12 Myths About the 12 Steps & Addiction
12-step Process to Recovery
The 12-step process to recovery has received a bad reputation over the years, mostly from people who don’t understand or have never been involved with the program. Despite the broad range of millions of success stories attributed to the 12-steps, a series of myths have grown up around the program that tends to put a dark cloud over an otherwise successful program. Before you start getting involved in a 12-step program, you should become familiar with the most popular myths and know the truth about this popular recovering solution.
Myth 1: The 12-step program has deep religious ties and overtones
One of the most prominent myths about the 12-step program is that it has deep religious ties, or it is a religion unto itself. The 12-step program is designed to be inclusive of all religions, and it does not require that anyone taking the program drop their current religion. There are references to strength in faith throughout the program, but it is not religious in any way. It is reiterated that members believe in a Higher Power as they understand it. The driving purpose behind this is for the addict to admit they’re powerless over their addiction and to tap into a power greater than themselves and enlarge their spiritual life so they may overcome the power of their addiction.
Myth 2: It is a cult
Since the 12-step program is designed to provide support to those suffering from addictions. Of the myths that have developed over the years, this one has been the most baffling. Cults can be dangerous in their ideology and one could face consequences if they leave. The 12 step fellowship provide suggestions and, if followed, promote positive thinking. All 12 step programs are fellowships.
Myth 3: 12-step program groups are temperance groups
While it makes sense to classify a program dedicated to helping people quit addiction to be anti-drug or anti-alcohol, that is simply not the case with the 12-step program. A 12-step program’s purpose is to help an addict break the bonds of addiction and get their life back. The people who administer 12-step programs have never started a crusade against alcohol or drugs, and 12-step counselors do not give opinions on how addiction affects other people. The goal of a 12-step program is to free the participant of addiction, and to fulfill their lives and dreams.

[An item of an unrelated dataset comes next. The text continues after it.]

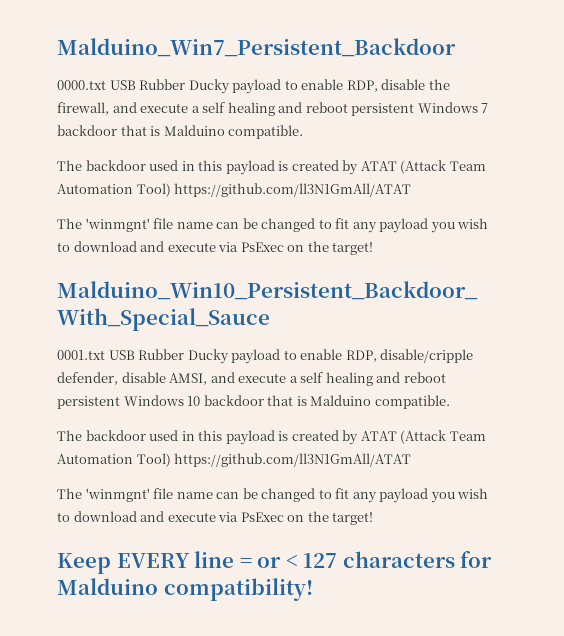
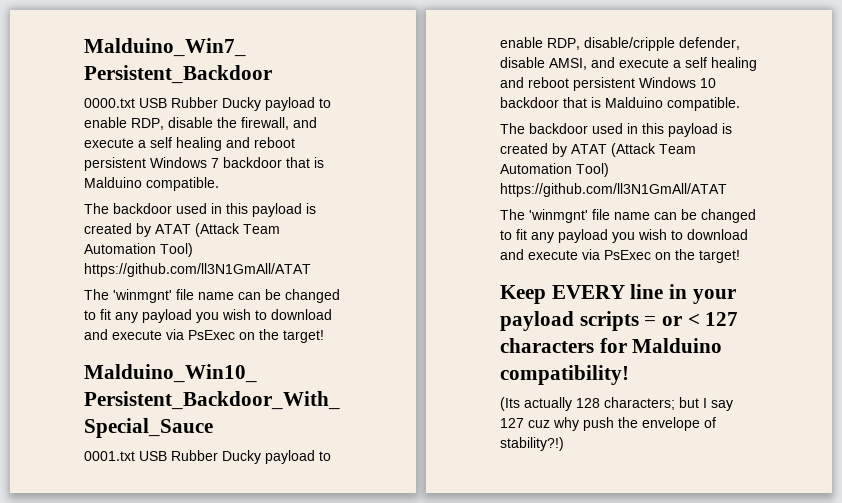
(235, 559) none -> [669,284,736,304] [500,311,639,331] in your payload scripts
(313, 589) none -> [500,397,733,411] [500,417,716,431] [500,437,564,451] // (Its actually 128 characters; but I say 127 cuz why push the envelope of stability?!)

Myth 4: 12-step programs are really just self-help groups
A 12-step program creates a supportive environment that offers resources and tools to help people break free of addiction. The 12-step program provides suggestions and guides to those battling addiction. It’s through the support of a community so many are able to sustain lasting addiction recovery.
Myth 5: 12-step programs don’t work
The basic principles of the 12-steps programs have not changed since its foundation and creation in 1935. The stories have to reflect the increase in span and fellowship. In as many years of its existence, the program has helped countless individuals with various addictions stay clean and sober. According to SAMHSA (for 1997) about two million people regularly use the program.
Myth 6: The 12-step program tries to steer people away from clinical care
12 steps programs understand they have no monopoly on recovery and support outside help.
Myth 7: Doing nothing is better than going to a 12-step program
A 12-step program gives someone seeking addiction treatment a safe and nurturing environment where they can face their addiction and get the support and help they need. For many addicts, the 12-step program acts as the gateway to getting the help they need. 12 step programs are programs of action.
Myth 8: 12-step programs are designed to make participants feel helpless and reliant on the program
Many people confuse helplessness with a cry for help. A 12-step program reaches out to people and answers a cry for help with the resources necessary to beat their addictions.
Myth 9: 12-step programs attempt to shame people into giving up their addictions
No one who participates in a 12-step system is forced to speak to the group in general. The program is designed to allow people to handle their addiction at their own pace and in their own way.
Myth 10: Only people who have hit rock bottom are allowed to take part in a 12-step program
Anyone who feels they need help can attend an open 12-step program. No one is ever turned away.
Myth 11: Forcing people to start over after one drink is pointless
If a participant cannot adhere to the program, then the lessons of the program need to be reinforced. To get well, the participant must understand how the 12-step program helps their lives and exercise all of the aspects of the program in their daily activities.
Myth 12: A 12-step program consists of people complaining about their addiction issues
A big part of a 12-step program is people sharing their successes and helping others to find success through a design for living that works in all situations.